** Material provided **

************

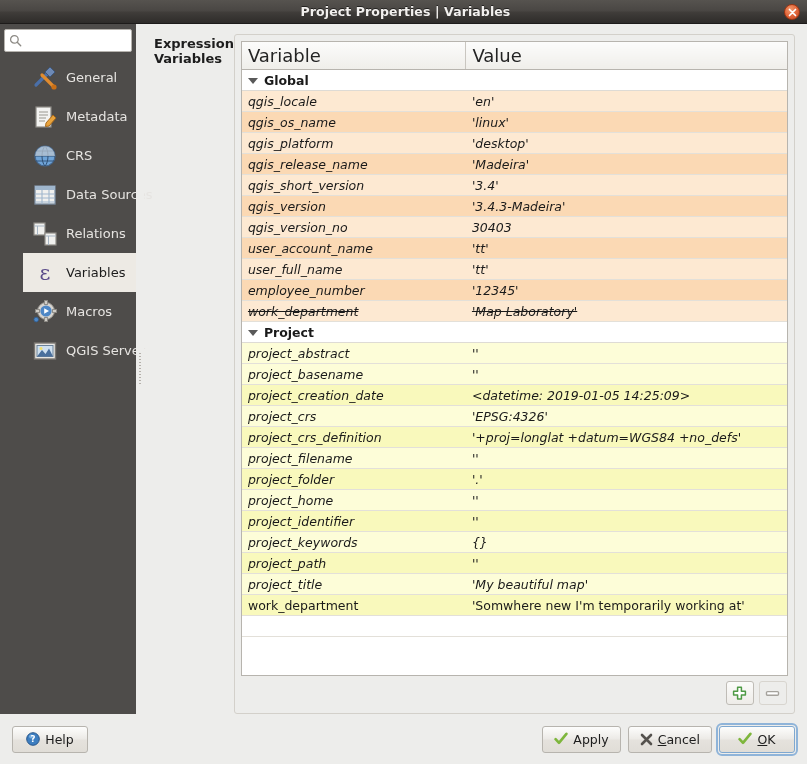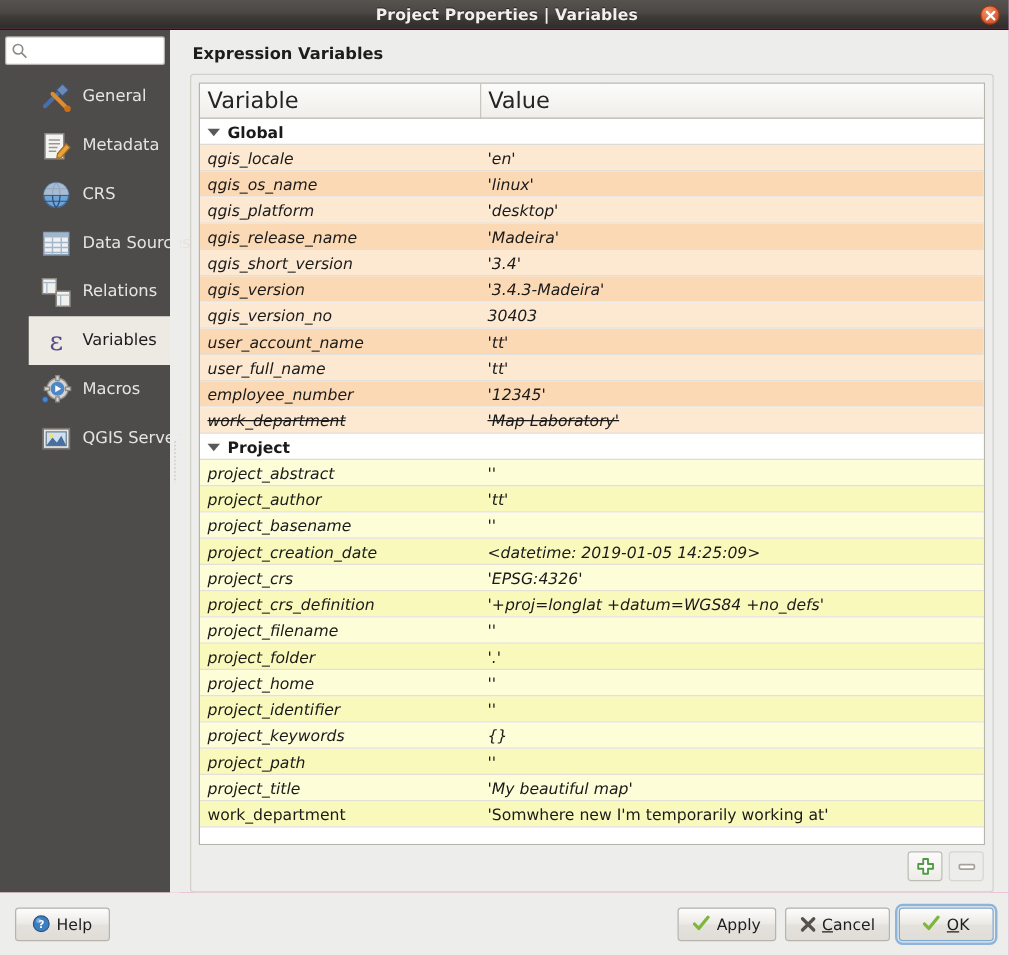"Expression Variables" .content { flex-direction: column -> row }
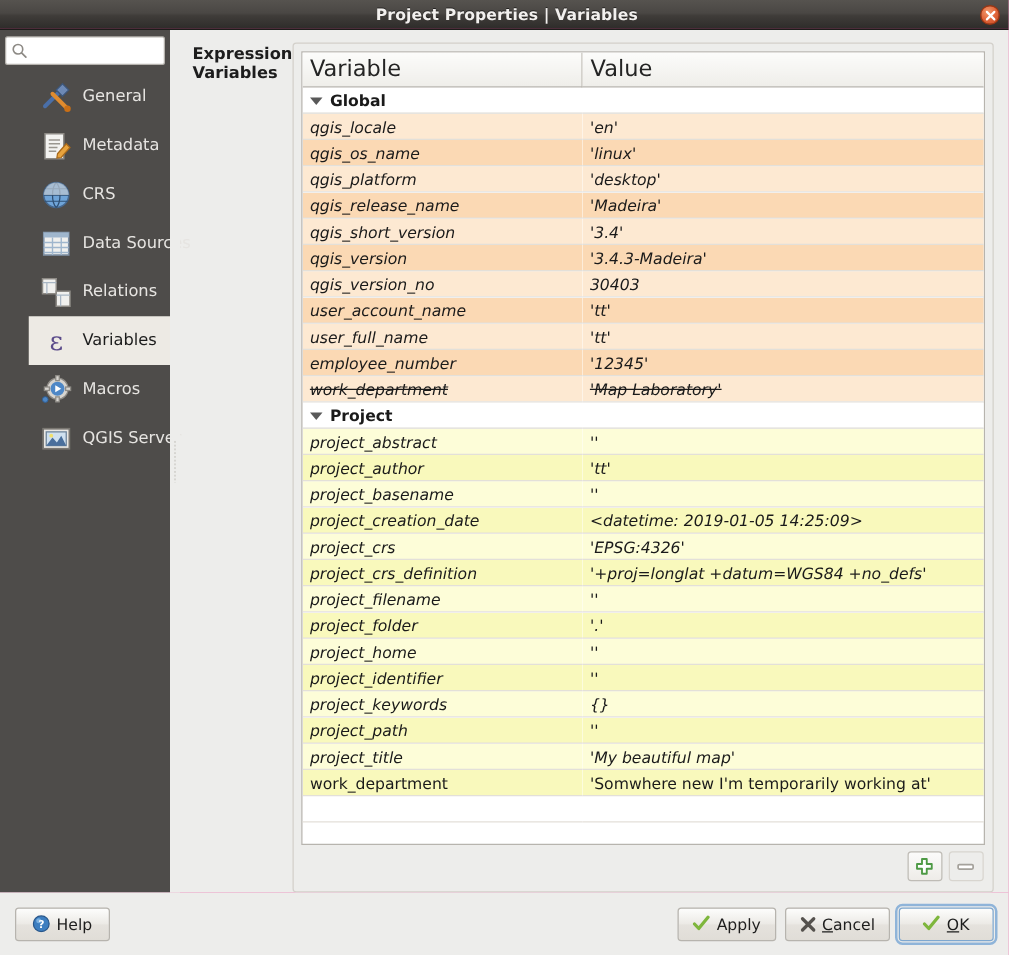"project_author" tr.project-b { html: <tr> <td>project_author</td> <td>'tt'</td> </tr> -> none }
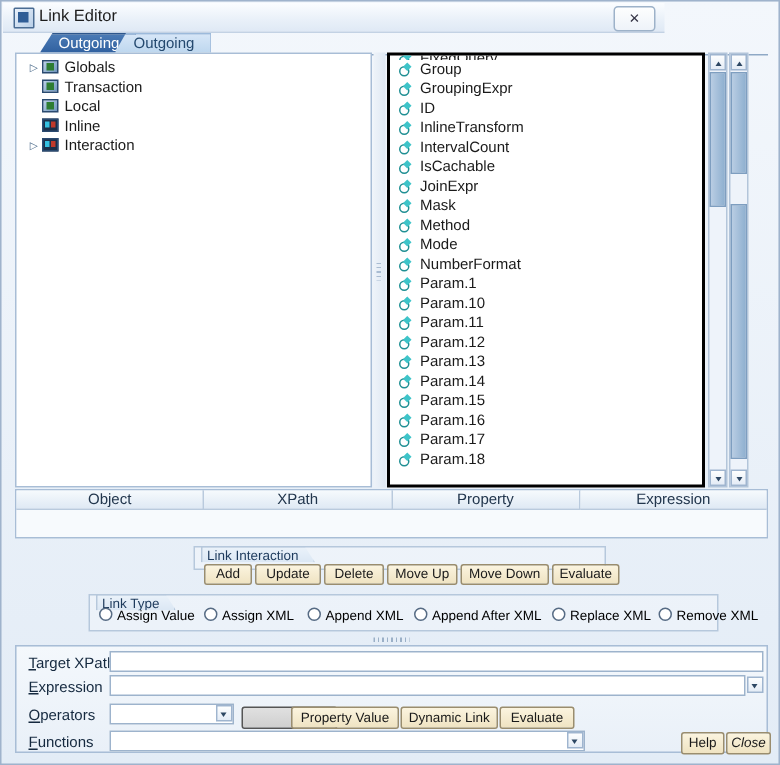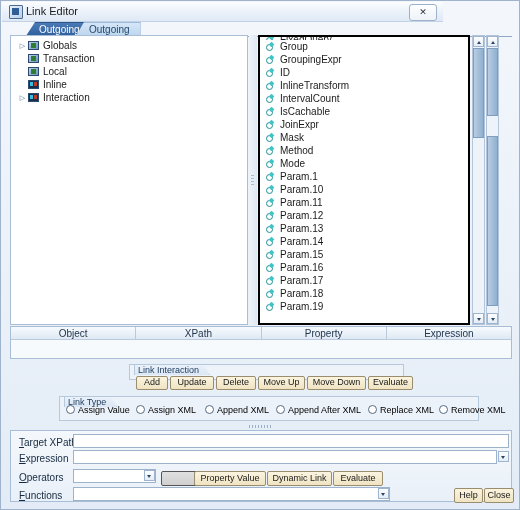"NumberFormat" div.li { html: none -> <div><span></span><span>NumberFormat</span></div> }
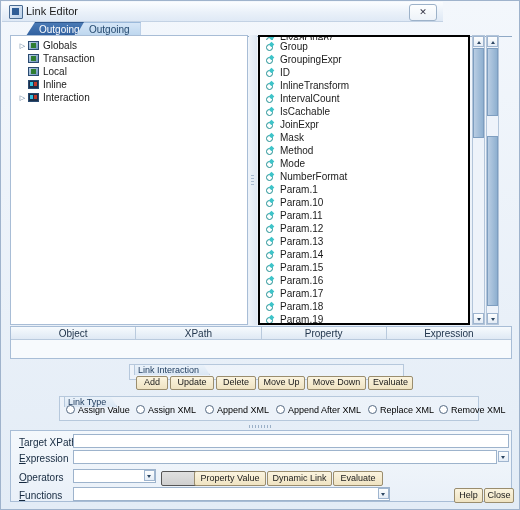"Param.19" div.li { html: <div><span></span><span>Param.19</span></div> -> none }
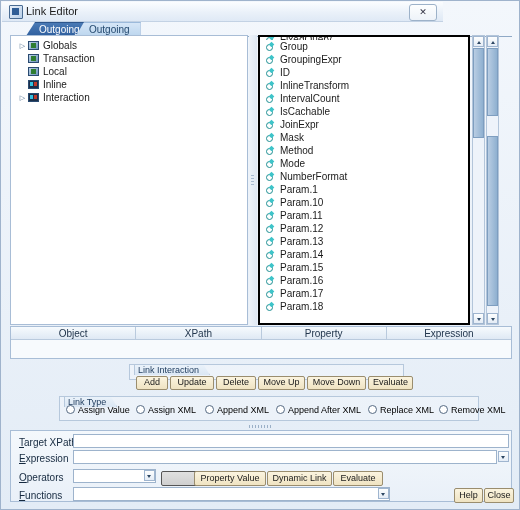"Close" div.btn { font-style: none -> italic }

************

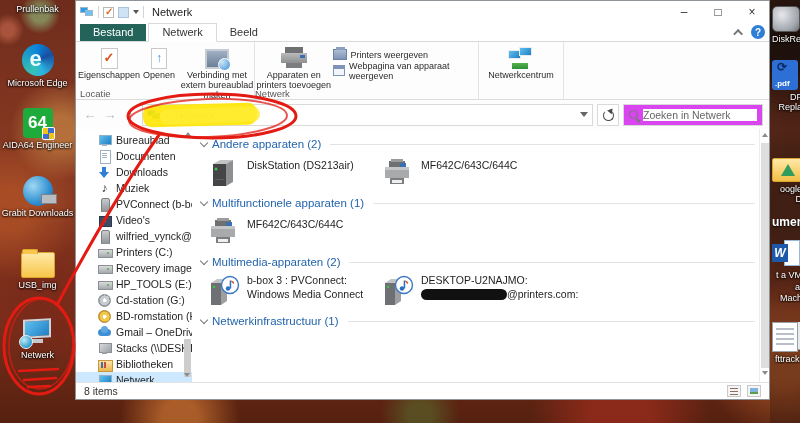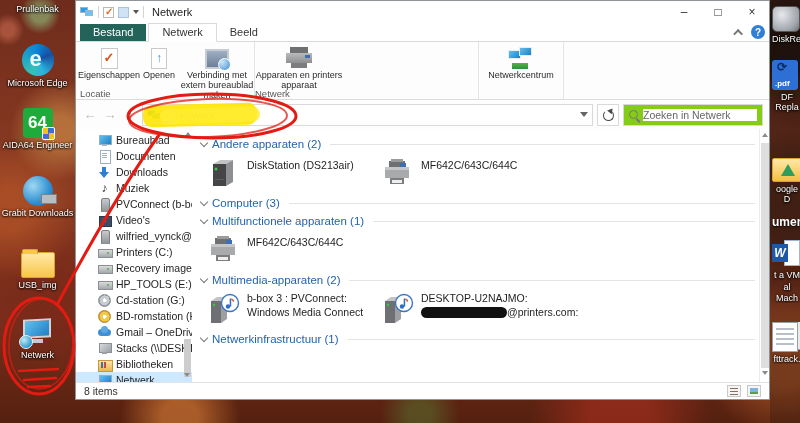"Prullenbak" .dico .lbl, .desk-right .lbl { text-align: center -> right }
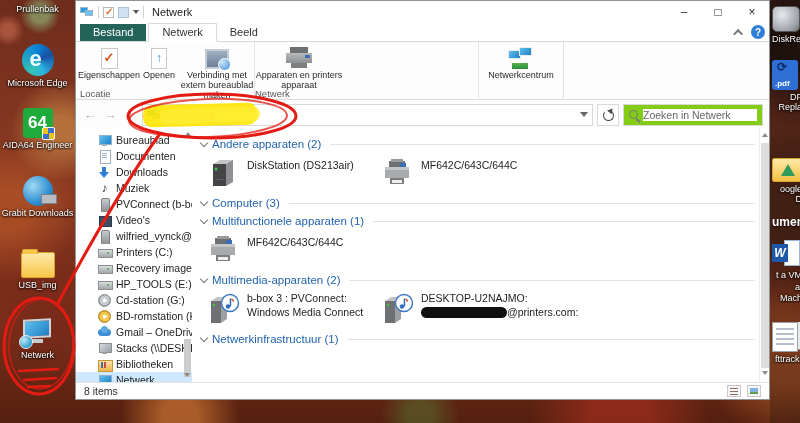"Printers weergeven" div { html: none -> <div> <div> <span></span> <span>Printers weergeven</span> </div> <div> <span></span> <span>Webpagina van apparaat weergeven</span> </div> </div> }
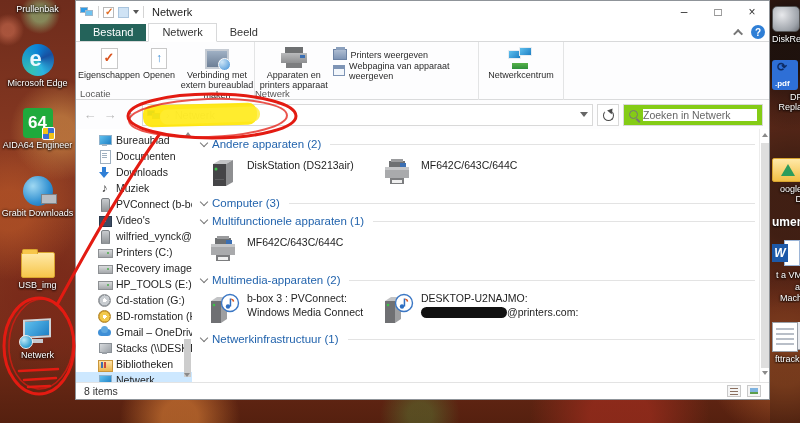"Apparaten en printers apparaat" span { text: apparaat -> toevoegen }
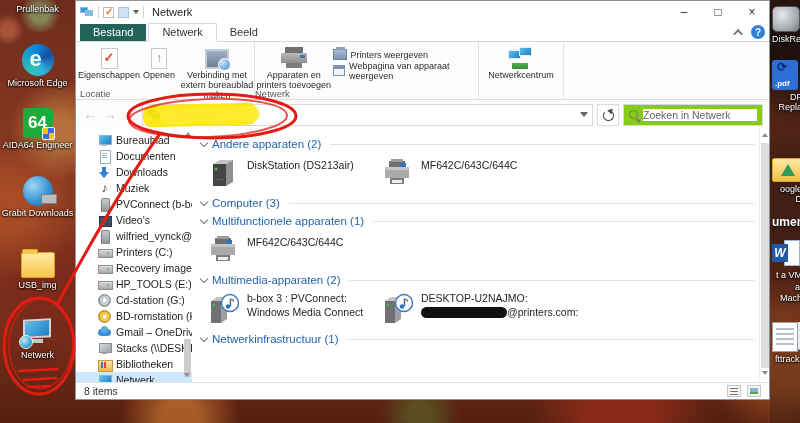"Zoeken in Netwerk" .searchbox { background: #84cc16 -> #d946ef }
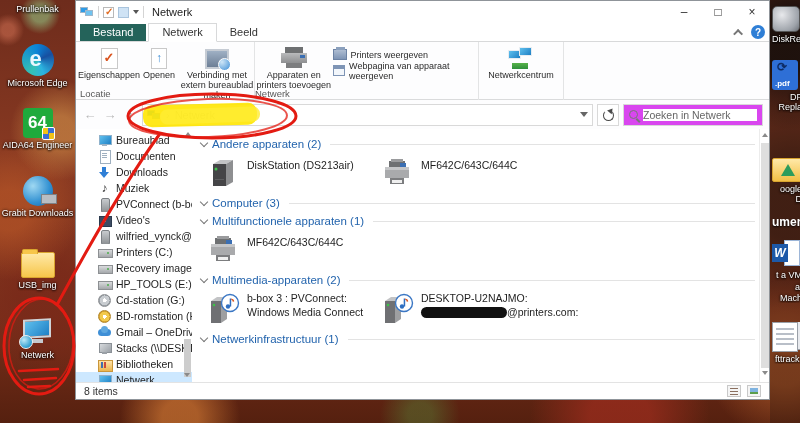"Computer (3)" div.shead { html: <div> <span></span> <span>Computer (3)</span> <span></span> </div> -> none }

************

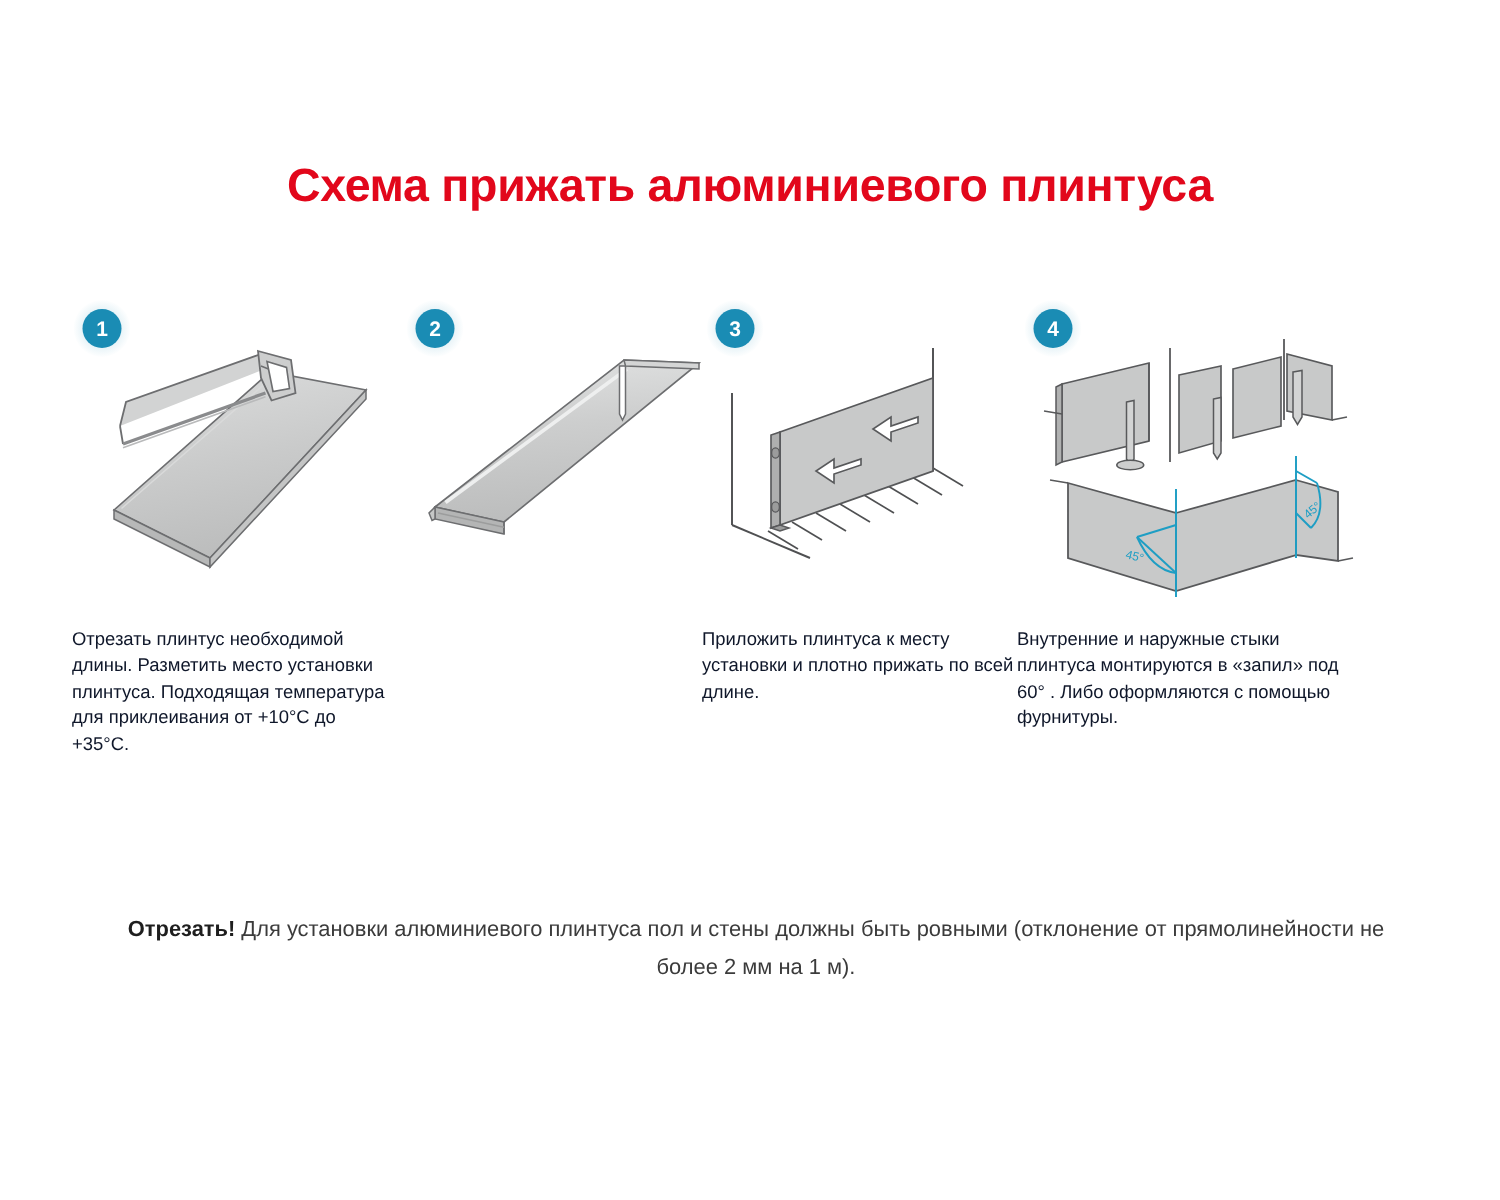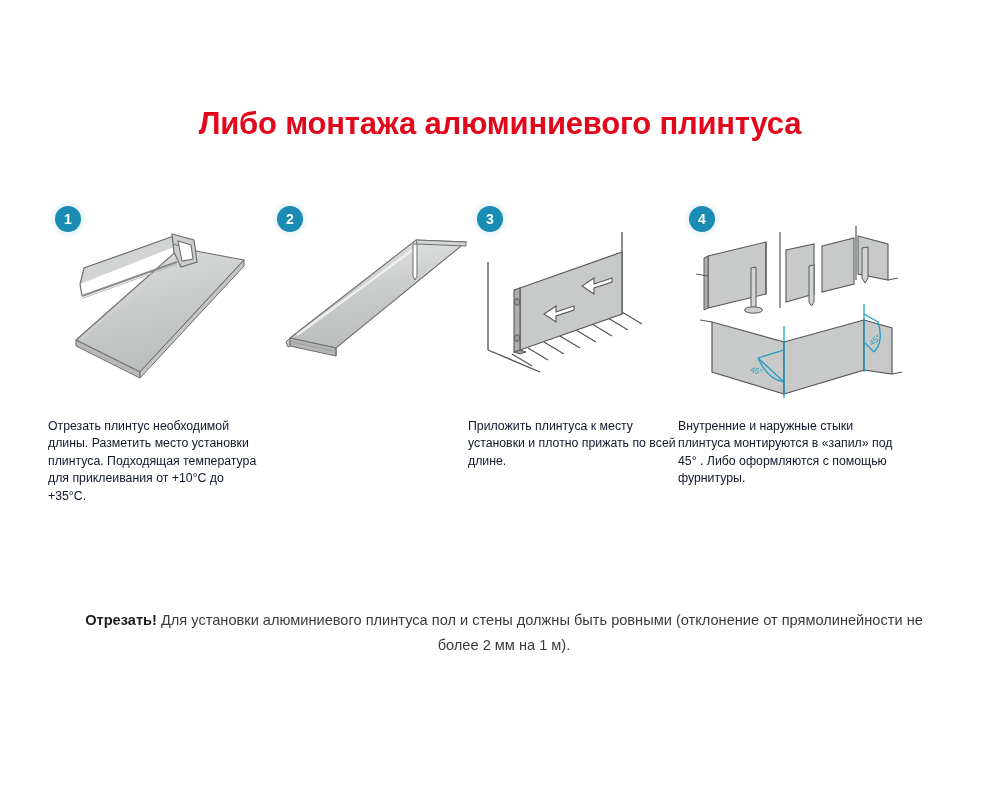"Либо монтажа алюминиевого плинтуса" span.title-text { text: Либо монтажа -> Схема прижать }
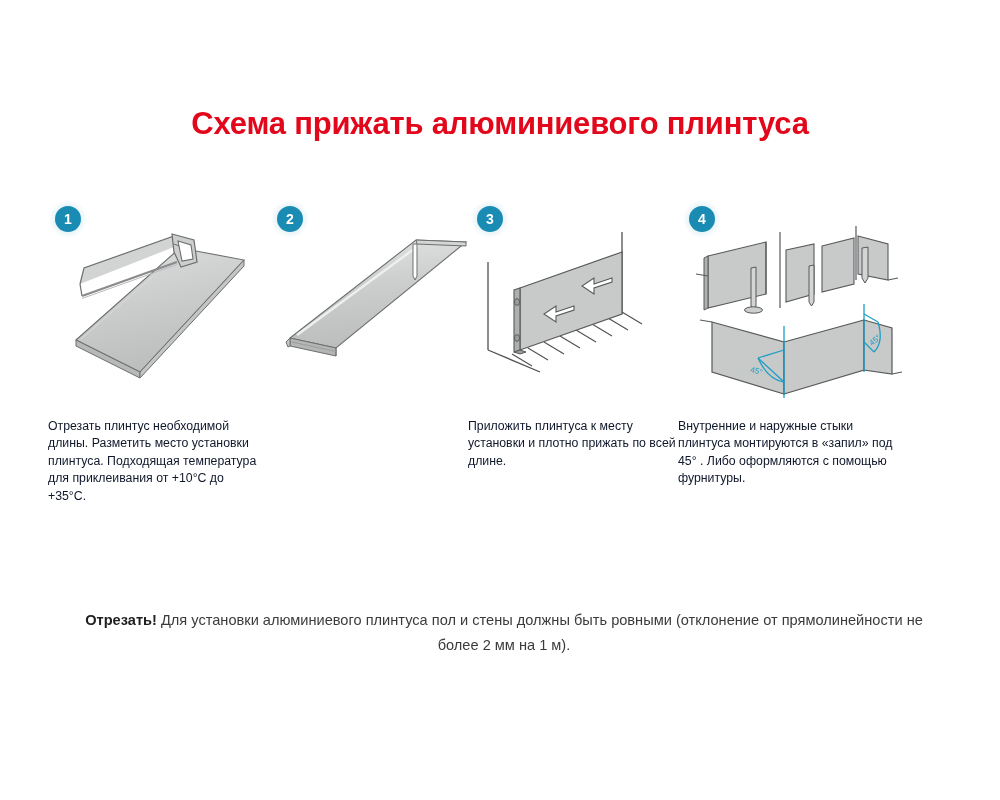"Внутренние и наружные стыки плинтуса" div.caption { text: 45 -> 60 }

************

** What this task involves **
The expected output is the lines above from the one containing "text: Либо монтажа" to the one containing "и наружные стыки", both ends included, reproduced exactly with every picture left out.

** Completed exercise **
"Либо монтажа алюминиевого плинтуса" span.title-text { text: Либо монтажа -> Схема прижать }
"Внутренние и наружные стыки плинтуса" div.caption { text: 45 -> 60 }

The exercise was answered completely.